The NPR claims the most common job in 29 of 50 US states is truck driving. This seems a bit overboard, and depends on how jobs are categorized, but here is the chart.
The above chart from NPR “Planet Money” report that says …
We used data from the Census Bureau, which has two catch-all categories: “managers not elsewhere classified” and “salespersons not elsewhere classified.” Because those categories are broad and vague to the point of meaninglessness, we excluded them from our map.
Self-Driving Trucks Will Hit Us Like Ton of Bricks
Please consider Self-Driving Trucks Are Going to Hit Us Like a Human-Driven Truck.
It should be clear at a glance just how dependent the American economy is on truck drivers. According to the American Trucker Association, there are 3.5 million professional truck drivers in the US, and an additional 5.2 million people employed within the truck-driving industry who don’t drive the trucks. That’s 8.7 million trucking-related jobs.
One further important detail to consider is that truck drivers are well-paid. They provide a middle class income of about $40,000 per year. That’s a higher income than just about half (46%) of all tax filers, including those of married households. They are also greatly comprised by those without college educations. Truck driving is just about the last job in the country to provide a solid middle class salary without requiring a post-secondary degree. Truckers are essentially the last remnant of an increasingly impoverished population once gainfully employed in manufacturing before those middle income jobs were mostly all shipped overseas.

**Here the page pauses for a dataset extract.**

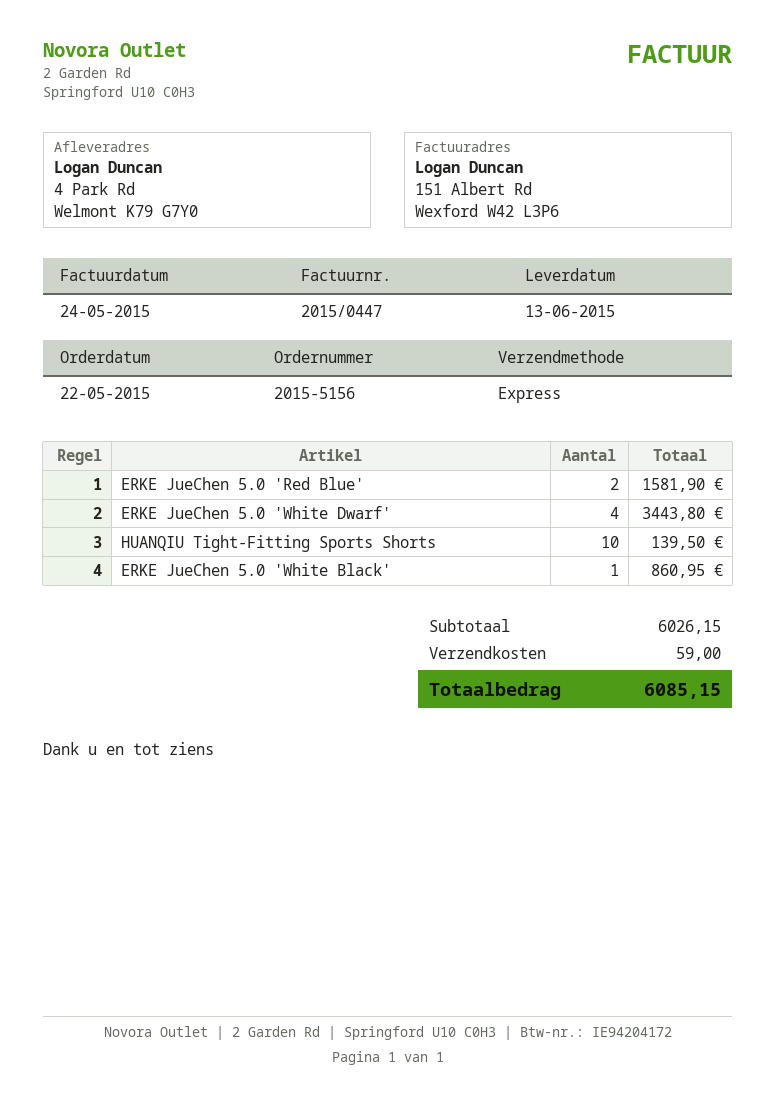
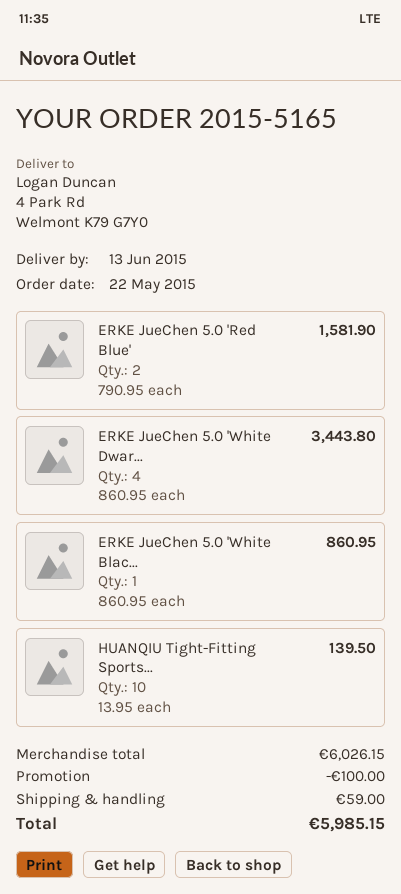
order number: 2015-5156 -> 2015-5165
discount: none -> 100.00
total: 6085.15 -> 5985.15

Short-Term Job Outlook of the American Trucker
The trucking industry expects to see 21% more truck driving jobs by 2020. They also expect to see an increasing shortfall in drivers, with over 100,000 jobs open and unable to find drivers to fill them. Higher demand than supply of truckers also points to higher pay, so for at least the next five years, the future is looking great for truck drivers. The only thing that could put a damper on this would be if the demand for truck drivers were to say… drive off a sharp cliff.
That cliff is the self-driving truck. So when will the process end? When will self-driving cars conquer our roads?
According to Morgan Stanley, complete autonomous capability will be here by 2022, followed by massive market penetration by 2026 and the cars we know and love today then entirely extinct in another 20 years thereafter.
- Navigant Research: “By 2035, sales of autonomous vehicles will reach 95.4 million annually, representing 75% of all light-duty vehicle sales.”
- IHS Automotive: “There should be nearly 54 million self-driving cars in use globally by 2035.”
- ABI Research: “Half of new vehicles shipping in North America to have driverless, robotic capabilities by 2032.”
- Nissan: “In 2020 we’re talking more autonomous drive capability. It’s going to be an evolutionary process and 2020 will be the first year to truly see some of these capabilities start to be introduced in the vehicle.”
I think the the timeline is off a bit in two ways.
- Technology change and adoption are happening at a breath-taking pace. Penetration will happen faster than most of the estimates above suggest.
- Truck hauling jobs will vanish faster than inner-city truck driving jobs.
At $40,000 a year, the incentive to replace truck drivers with software is massive. And it will happen. Not only that, but insurance costs will drop. Most truck accidents are caused by user error: Driving too fast, driving while tired, driving intoxicated, etc.
Robots don’t drink, don’t get tired, won’t drive unsafe to get to a destination faster, etc. My initial vision is that drivers may still be needed for inner-city driving (at least initially), but most long-haul operations will quickly vanish as soon as licensing is complete in most of the states.
What About Taxis, Uber?
Taxi and limo driving jobs will also vanish.
Travis Kalanick, the CEO and founder of Uber, said at a conference last year that he’d replace human Uber drivers with a fleet of self-driving cars in a second. “You’re not just paying for the car — you’re paying for the other dude in the car,” he said. “When there’s no other dude in the car, the cost of taking an Uber anywhere becomes cheaper than owning a vehicle.” That, he said, will “bring the cost below the cost of ownership for everybody, and then car ownership goes away.”
People keep emailing me about insurance. Many believe the cost of insurance will skyrocket. I believe accident rates will plunge, and insurance costs with it.
So what happens to a lot of insurance salesmen? Claims investigators?
As for car ownership, those who live in cities and seldom leave their city will have a huge incentive to dump their car. That too is a massive disruption.
Think of the manufacturing jobs that will vanish. Then again, cars will be nearly entirely robot-made, so those jobs will have already vanished.